Segment Open

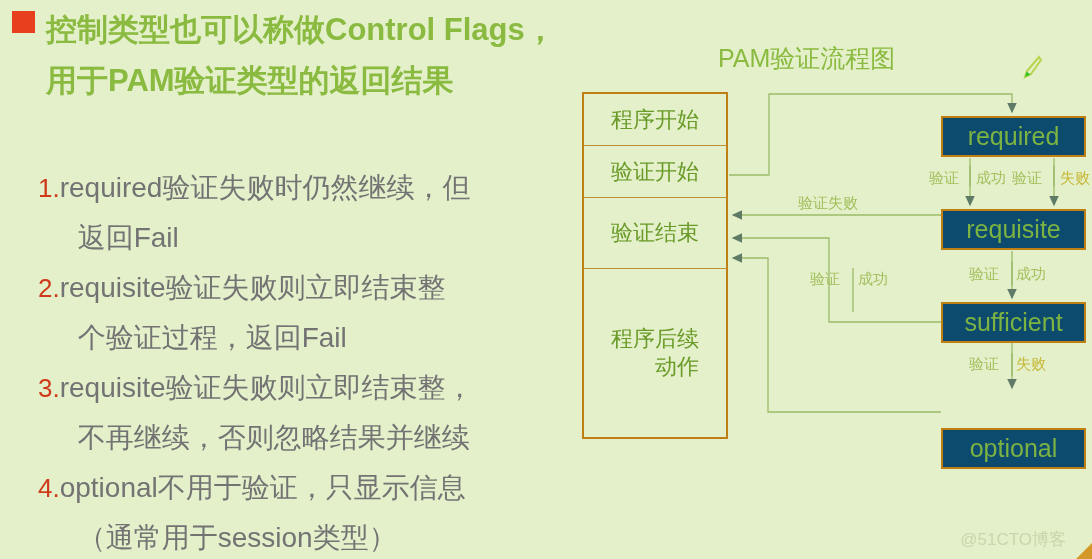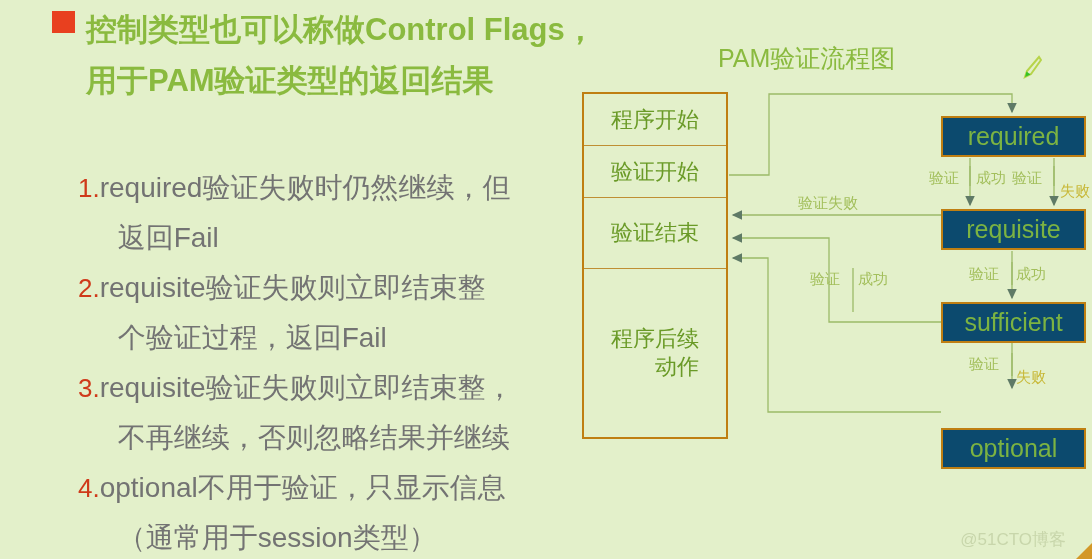--- a/index.html
+++ b/index.html
@@ -20,21 +20,20 @@
     background: #e3f0ca;
     overflow: hidden;
   }
 
   
   .left-col {
     position: absolute;
     left: 0; top: 0;
     width: 572px;
     height: 559px;
-    margin-left: 40px;
   }
   .bullet-block {
     position: absolute;
     left: 12px;
     top: 4px;
     width: 556px;
     display: flex;
     align-items: flex-start;
   }
   .bullet-square {
@@ -148,21 +147,21 @@
   .stage.s-sufficient { top: 302px; }
   .stage.s-optional   { top: 392px; margin-top: 36px; }
 
   
   .elabel {
     position: absolute;
     font-size: 15px;
     color: #a3bf5c;
     white-space: nowrap;
   }
-  .elabel.fail { color: #c8b93a; margin-top: 13px; }
+  .elabel.fail { color: #c8b93a; }
 
   .pencil {
     position: absolute;
     left: 448px;
     top: 55px;
     width: 22px;
     height: 24px;
   }
 
   .watermark {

Segment Closed

To do: A word-for-word retyping of every record is required, without the pictures.

Written reply:
--- a/index.html
+++ b/index.html
@@ -20,21 +20,20 @@
     background: #e3f0ca;
     overflow: hidden;
   }
 
   
   .left-col {
     position: absolute;
     left: 0; top: 0;
     width: 572px;
     height: 559px;
-    margin-left: 40px;
   }
   .bullet-block {
     position: absolute;
     left: 12px;
     top: 4px;
     width: 556px;
     display: flex;
     align-items: flex-start;
   }
   .bullet-square {
@@ -148,21 +147,21 @@
   .stage.s-sufficient { top: 302px; }
   .stage.s-optional   { top: 392px; margin-top: 36px; }
 
   
   .elabel {
     position: absolute;
     font-size: 15px;
     color: #a3bf5c;
     white-space: nowrap;
   }
-  .elabel.fail { color: #c8b93a; margin-top: 13px; }
+  .elabel.fail { color: #c8b93a; }
 
   .pencil {
     position: absolute;
     left: 448px;
     top: 55px;
     width: 22px;
     height: 24px;
   }
 
   .watermark {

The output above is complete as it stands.